The hysteria in the liberal media over Trump serves an illusion of 'free and open debate' and 'democracy at work.' His views on immigrants and Muslims are grotesque, yet the deporter-in-chief of vulnerable people from America is not Trump but Obama, whose betrayal of people of colour is his legacy: such as the warehousing of a mostly black prison population, now more numerous than Stalin's gulag.

This presidential campaign may not be about populism but American liberalism, an ideology that sees itself as modern and therefore superior and the one true way. Those on its right wing bear a likeness to 19th century Christian imperialists, with a God-given duty to convert or co-opt or conquer.

In Britain, this is Blairism. The Christian war criminal Tony Blair got away with his secret preparation for the invasion of Iraq largely because the liberal political class and media fell for his 'cool Britannia.' In the Guardian, the applause was deafening; he was called 'mystical.' A distraction known as identity politics, imported from the United States, rested easily in his care.

History was declared over, class was abolished and gender promoted as feminism; lots of women became New Labour MPs.

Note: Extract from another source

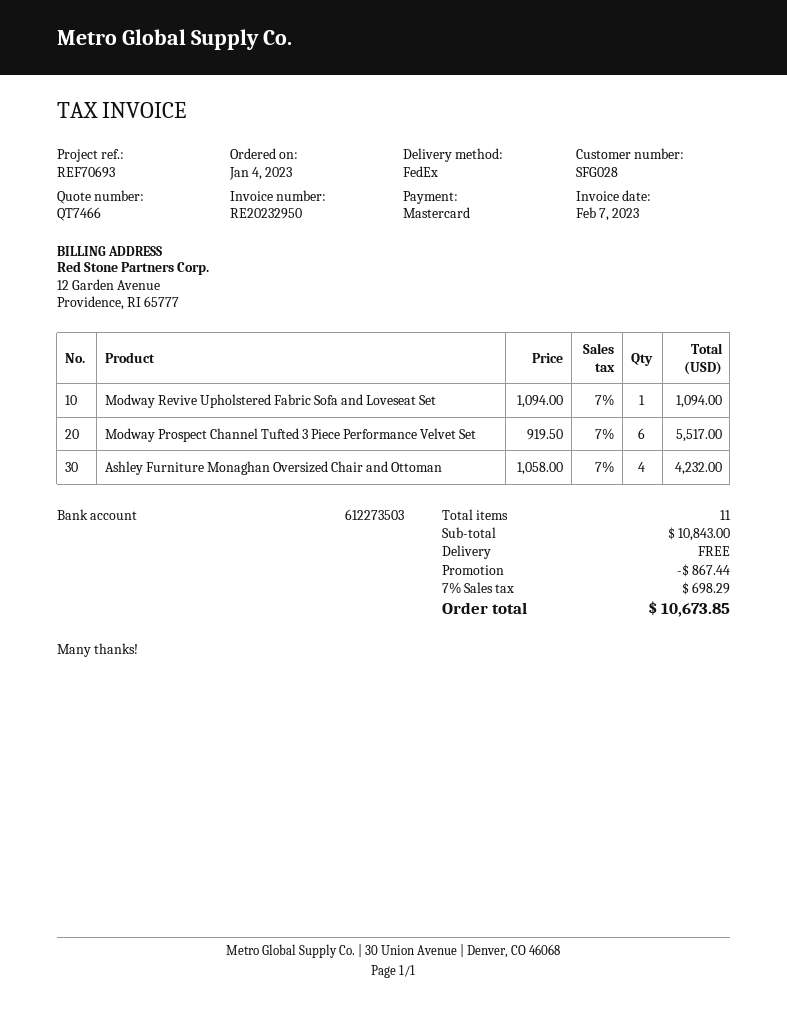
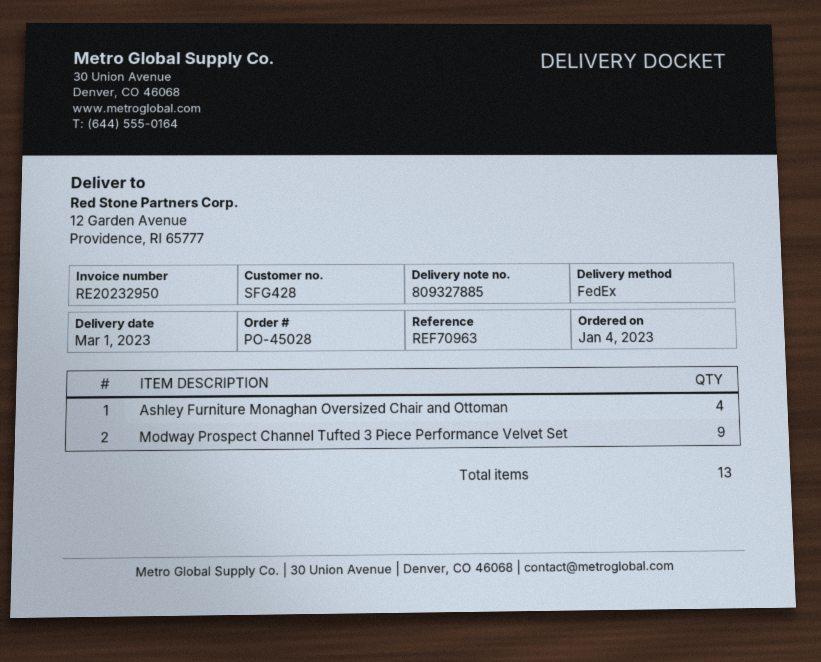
customer number: SFG028 -> SFG428
reference: REF70693 -> REF70963
Modway Revive Upholstered Fabric Sofa and Loveseat Set: 1 -> none
Modway Prospect Channel Tufted 3 Piece Performance Velvet Set: 6 -> 9
total quantity: 11 -> 13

They voted on the first day of Parliament to cut the benefits of single parents, mostly women, as instructed. A majority voted for an invasion that produced 700,000 Iraqi widows.

The equivalent in the US are the politically correct warmongers on the New York Times, Washington Post, and network TV who dominate political debate. I watched a furious debate on CNN about Trump's infidelities. It was clear, they said, a man like that could not be trusted in the White House. No issues were raised. Nothing on the 80 per cent of Americans whose income has collapsed to 1970s levels. Nothing on the drift to war. The received wisdom seems to be 'hold your nose' and vote for Clinton: anyone but Trump. That way, you stop the monster and preserve a system gagging for another war.